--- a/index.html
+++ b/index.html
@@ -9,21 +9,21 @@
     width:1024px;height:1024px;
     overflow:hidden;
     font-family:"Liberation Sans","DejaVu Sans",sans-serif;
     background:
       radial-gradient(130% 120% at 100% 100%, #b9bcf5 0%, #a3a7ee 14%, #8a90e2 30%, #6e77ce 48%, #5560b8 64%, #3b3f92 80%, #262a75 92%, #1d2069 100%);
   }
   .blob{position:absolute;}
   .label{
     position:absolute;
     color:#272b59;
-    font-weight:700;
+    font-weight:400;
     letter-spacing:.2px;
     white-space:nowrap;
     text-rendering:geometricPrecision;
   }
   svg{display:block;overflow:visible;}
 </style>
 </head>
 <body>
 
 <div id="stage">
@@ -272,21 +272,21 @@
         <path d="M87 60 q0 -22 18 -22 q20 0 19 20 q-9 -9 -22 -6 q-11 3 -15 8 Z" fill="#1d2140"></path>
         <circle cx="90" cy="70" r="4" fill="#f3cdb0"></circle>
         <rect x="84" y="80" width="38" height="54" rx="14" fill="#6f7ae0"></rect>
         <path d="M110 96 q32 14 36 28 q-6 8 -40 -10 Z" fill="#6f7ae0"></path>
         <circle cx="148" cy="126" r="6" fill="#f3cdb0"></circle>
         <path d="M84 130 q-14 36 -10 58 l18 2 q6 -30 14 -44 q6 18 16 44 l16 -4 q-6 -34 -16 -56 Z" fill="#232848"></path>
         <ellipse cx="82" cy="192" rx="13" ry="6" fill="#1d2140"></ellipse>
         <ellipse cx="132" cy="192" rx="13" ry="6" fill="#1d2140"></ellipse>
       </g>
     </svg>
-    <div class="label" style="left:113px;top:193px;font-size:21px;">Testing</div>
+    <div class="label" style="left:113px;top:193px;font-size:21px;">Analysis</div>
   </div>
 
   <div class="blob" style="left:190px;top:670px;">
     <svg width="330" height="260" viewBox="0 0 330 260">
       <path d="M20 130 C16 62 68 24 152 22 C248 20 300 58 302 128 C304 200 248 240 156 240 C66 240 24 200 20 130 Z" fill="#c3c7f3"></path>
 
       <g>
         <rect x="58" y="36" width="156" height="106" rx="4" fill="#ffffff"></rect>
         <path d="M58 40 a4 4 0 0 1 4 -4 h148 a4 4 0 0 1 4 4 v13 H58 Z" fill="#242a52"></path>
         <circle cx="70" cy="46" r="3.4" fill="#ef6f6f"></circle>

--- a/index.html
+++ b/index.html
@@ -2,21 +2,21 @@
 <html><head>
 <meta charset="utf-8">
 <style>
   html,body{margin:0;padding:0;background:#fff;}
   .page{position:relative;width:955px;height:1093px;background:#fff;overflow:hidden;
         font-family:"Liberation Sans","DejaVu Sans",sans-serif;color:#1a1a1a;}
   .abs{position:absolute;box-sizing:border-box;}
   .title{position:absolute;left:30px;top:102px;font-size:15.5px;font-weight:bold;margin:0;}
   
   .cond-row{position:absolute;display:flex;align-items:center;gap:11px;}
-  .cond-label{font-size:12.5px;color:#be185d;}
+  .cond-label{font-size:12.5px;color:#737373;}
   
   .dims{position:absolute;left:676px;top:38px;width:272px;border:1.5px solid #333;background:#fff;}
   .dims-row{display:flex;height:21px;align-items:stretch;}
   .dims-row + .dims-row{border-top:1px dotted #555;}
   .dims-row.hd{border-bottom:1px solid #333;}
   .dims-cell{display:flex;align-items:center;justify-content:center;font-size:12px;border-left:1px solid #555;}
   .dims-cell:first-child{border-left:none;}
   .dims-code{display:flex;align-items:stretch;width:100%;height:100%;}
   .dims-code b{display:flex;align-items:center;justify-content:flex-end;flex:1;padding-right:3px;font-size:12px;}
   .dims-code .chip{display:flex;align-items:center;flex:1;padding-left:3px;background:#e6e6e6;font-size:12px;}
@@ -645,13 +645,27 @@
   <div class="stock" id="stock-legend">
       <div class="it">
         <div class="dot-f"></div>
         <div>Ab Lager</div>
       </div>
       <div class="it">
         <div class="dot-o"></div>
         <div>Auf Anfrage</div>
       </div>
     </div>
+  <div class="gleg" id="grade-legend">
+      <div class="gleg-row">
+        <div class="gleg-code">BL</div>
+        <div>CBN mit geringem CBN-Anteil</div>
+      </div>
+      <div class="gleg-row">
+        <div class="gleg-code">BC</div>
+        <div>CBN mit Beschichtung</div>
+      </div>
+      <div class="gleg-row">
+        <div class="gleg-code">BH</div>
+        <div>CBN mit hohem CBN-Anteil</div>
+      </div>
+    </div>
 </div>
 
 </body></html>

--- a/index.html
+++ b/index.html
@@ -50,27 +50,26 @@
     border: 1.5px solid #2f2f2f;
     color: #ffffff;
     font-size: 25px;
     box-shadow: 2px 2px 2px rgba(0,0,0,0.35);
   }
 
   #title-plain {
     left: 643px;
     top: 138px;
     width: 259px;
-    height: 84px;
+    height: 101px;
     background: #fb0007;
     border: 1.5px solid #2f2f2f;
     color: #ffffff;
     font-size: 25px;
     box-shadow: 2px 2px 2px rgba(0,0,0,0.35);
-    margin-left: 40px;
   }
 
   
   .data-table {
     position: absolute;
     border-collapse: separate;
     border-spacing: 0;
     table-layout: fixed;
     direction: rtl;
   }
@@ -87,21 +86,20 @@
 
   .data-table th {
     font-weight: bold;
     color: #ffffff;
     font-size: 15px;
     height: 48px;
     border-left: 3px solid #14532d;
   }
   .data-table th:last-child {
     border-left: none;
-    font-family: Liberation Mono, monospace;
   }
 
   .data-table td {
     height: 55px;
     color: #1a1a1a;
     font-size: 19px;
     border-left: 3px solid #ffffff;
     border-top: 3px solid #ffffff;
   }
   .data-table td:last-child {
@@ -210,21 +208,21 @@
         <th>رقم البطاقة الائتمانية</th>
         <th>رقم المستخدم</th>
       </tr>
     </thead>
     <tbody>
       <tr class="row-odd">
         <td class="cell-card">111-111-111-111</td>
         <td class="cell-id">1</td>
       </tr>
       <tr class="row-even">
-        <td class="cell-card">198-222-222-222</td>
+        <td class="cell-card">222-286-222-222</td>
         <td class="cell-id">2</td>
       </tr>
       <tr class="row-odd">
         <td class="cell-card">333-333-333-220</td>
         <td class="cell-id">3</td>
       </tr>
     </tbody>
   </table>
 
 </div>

━━━━━━

Task requirements: Give back each line above exactly as written.

Your solution:
--- a/index.html
+++ b/index.html
@@ -9,21 +9,21 @@
     width:1024px;height:1024px;
     overflow:hidden;
     font-family:"Liberation Sans","DejaVu Sans",sans-serif;
     background:
       radial-gradient(130% 120% at 100% 100%, #b9bcf5 0%, #a3a7ee 14%, #8a90e2 30%, #6e77ce 48%, #5560b8 64%, #3b3f92 80%, #262a75 92%, #1d2069 100%);
   }
   .blob{position:absolute;}
   .label{
     position:absolute;
     color:#272b59;
-    font-weight:700;
+    font-weight:400;
     letter-spacing:.2px;
     white-space:nowrap;
     text-rendering:geometricPrecision;
   }
   svg{display:block;overflow:visible;}
 </style>
 </head>
 <body>
 
 <div id="stage">
@@ -272,21 +272,21 @@
         <path d="M87 60 q0 -22 18 -22 q20 0 19 20 q-9 -9 -22 -6 q-11 3 -15 8 Z" fill="#1d2140"></path>
         <circle cx="90" cy="70" r="4" fill="#f3cdb0"></circle>
         <rect x="84" y="80" width="38" height="54" rx="14" fill="#6f7ae0"></rect>
         <path d="M110 96 q32 14 36 28 q-6 8 -40 -10 Z" fill="#6f7ae0"></path>
         <circle cx="148" cy="126" r="6" fill="#f3cdb0"></circle>
         <path d="M84 130 q-14 36 -10 58 l18 2 q6 -30 14 -44 q6 18 16 44 l16 -4 q-6 -34 -16 -56 Z" fill="#232848"></path>
         <ellipse cx="82" cy="192" rx="13" ry="6" fill="#1d2140"></ellipse>
         <ellipse cx="132" cy="192" rx="13" ry="6" fill="#1d2140"></ellipse>
       </g>
     </svg>
-    <div class="label" style="left:113px;top:193px;font-size:21px;">Testing</div>
+    <div class="label" style="left:113px;top:193px;font-size:21px;">Analysis</div>
   </div>
 
   <div class="blob" style="left:190px;top:670px;">
     <svg width="330" height="260" viewBox="0 0 330 260">
       <path d="M20 130 C16 62 68 24 152 22 C248 20 300 58 302 128 C304 200 248 240 156 240 C66 240 24 200 20 130 Z" fill="#c3c7f3"></path>
 
       <g>
         <rect x="58" y="36" width="156" height="106" rx="4" fill="#ffffff"></rect>
         <path d="M58 40 a4 4 0 0 1 4 -4 h148 a4 4 0 0 1 4 4 v13 H58 Z" fill="#242a52"></path>
         <circle cx="70" cy="46" r="3.4" fill="#ef6f6f"></circle>

--- a/index.html
+++ b/index.html
@@ -2,21 +2,21 @@
 <html><head>
 <meta charset="utf-8">
 <style>
   html,body{margin:0;padding:0;background:#fff;}
   .page{position:relative;width:955px;height:1093px;background:#fff;overflow:hidden;
         font-family:"Liberation Sans","DejaVu Sans",sans-serif;color:#1a1a1a;}
   .abs{position:absolute;box-sizing:border-box;}
   .title{position:absolute;left:30px;top:102px;font-size:15.5px;font-weight:bold;margin:0;}
   
   .cond-row{position:absolute;display:flex;align-items:center;gap:11px;}
-  .cond-label{font-size:12.5px;color:#be185d;}
+  .cond-label{font-size:12.5px;color:#737373;}
   
   .dims{position:absolute;left:676px;top:38px;width:272px;border:1.5px solid #333;background:#fff;}
   .dims-row{display:flex;height:21px;align-items:stretch;}
   .dims-row + .dims-row{border-top:1px dotted #555;}
   .dims-row.hd{border-bottom:1px solid #333;}
   .dims-cell{display:flex;align-items:center;justify-content:center;font-size:12px;border-left:1px solid #555;}
   .dims-cell:first-child{border-left:none;}
   .dims-code{display:flex;align-items:stretch;width:100%;height:100%;}
   .dims-code b{display:flex;align-items:center;justify-content:flex-end;flex:1;padding-right:3px;font-size:12px;}
   .dims-code .chip{display:flex;align-items:center;flex:1;padding-left:3px;background:#e6e6e6;font-size:12px;}
@@ -645,13 +645,27 @@
   <div class="stock" id="stock-legend">
       <div class="it">
         <div class="dot-f"></div>
         <div>Ab Lager</div>
       </div>
       <div class="it">
         <div class="dot-o"></div>
         <div>Auf Anfrage</div>
       </div>
     </div>
+  <div class="gleg" id="grade-legend">
+      <div class="gleg-row">
+        <div class="gleg-code">BL</div>
+        <div>CBN mit geringem CBN-Anteil</div>
+      </div>
+      <div class="gleg-row">
+        <div class="gleg-code">BC</div>
+        <div>CBN mit Beschichtung</div>
+      </div>
+      <div class="gleg-row">
+        <div class="gleg-code">BH</div>
+        <div>CBN mit hohem CBN-Anteil</div>
+      </div>
+    </div>
 </div>
 
 </body></html>

--- a/index.html
+++ b/index.html
@@ -50,27 +50,26 @@
     border: 1.5px solid #2f2f2f;
     color: #ffffff;
     font-size: 25px;
     box-shadow: 2px 2px 2px rgba(0,0,0,0.35);
   }
 
   #title-plain {
     left: 643px;
     top: 138px;
     width: 259px;
-    height: 84px;
+    height: 101px;
     background: #fb0007;
     border: 1.5px solid #2f2f2f;
     color: #ffffff;
     font-size: 25px;
     box-shadow: 2px 2px 2px rgba(0,0,0,0.35);
-    margin-left: 40px;
   }
 
   
   .data-table {
     position: absolute;
     border-collapse: separate;
     border-spacing: 0;
     table-layout: fixed;
     direction: rtl;
   }
@@ -87,21 +86,20 @@
 
   .data-table th {
     font-weight: bold;
     color: #ffffff;
     font-size: 15px;
     height: 48px;
     border-left: 3px solid #14532d;
   }
   .data-table th:last-child {
     border-left: none;
-    font-family: Liberation Mono, monospace;
   }
 
   .data-table td {
     height: 55px;
     color: #1a1a1a;
     font-size: 19px;
     border-left: 3px solid #ffffff;
     border-top: 3px solid #ffffff;
   }
   .data-table td:last-child {
@@ -210,21 +208,21 @@
         <th>رقم البطاقة الائتمانية</th>
         <th>رقم المستخدم</th>
       </tr>
     </thead>
     <tbody>
       <tr class="row-odd">
         <td class="cell-card">111-111-111-111</td>
         <td class="cell-id">1</td>
       </tr>
       <tr class="row-even">
-        <td class="cell-card">198-222-222-222</td>
+        <td class="cell-card">222-286-222-222</td>
         <td class="cell-id">2</td>
       </tr>
       <tr class="row-odd">
         <td class="cell-card">333-333-333-220</td>
         <td class="cell-id">3</td>
       </tr>
     </tbody>
   </table>
 
 </div>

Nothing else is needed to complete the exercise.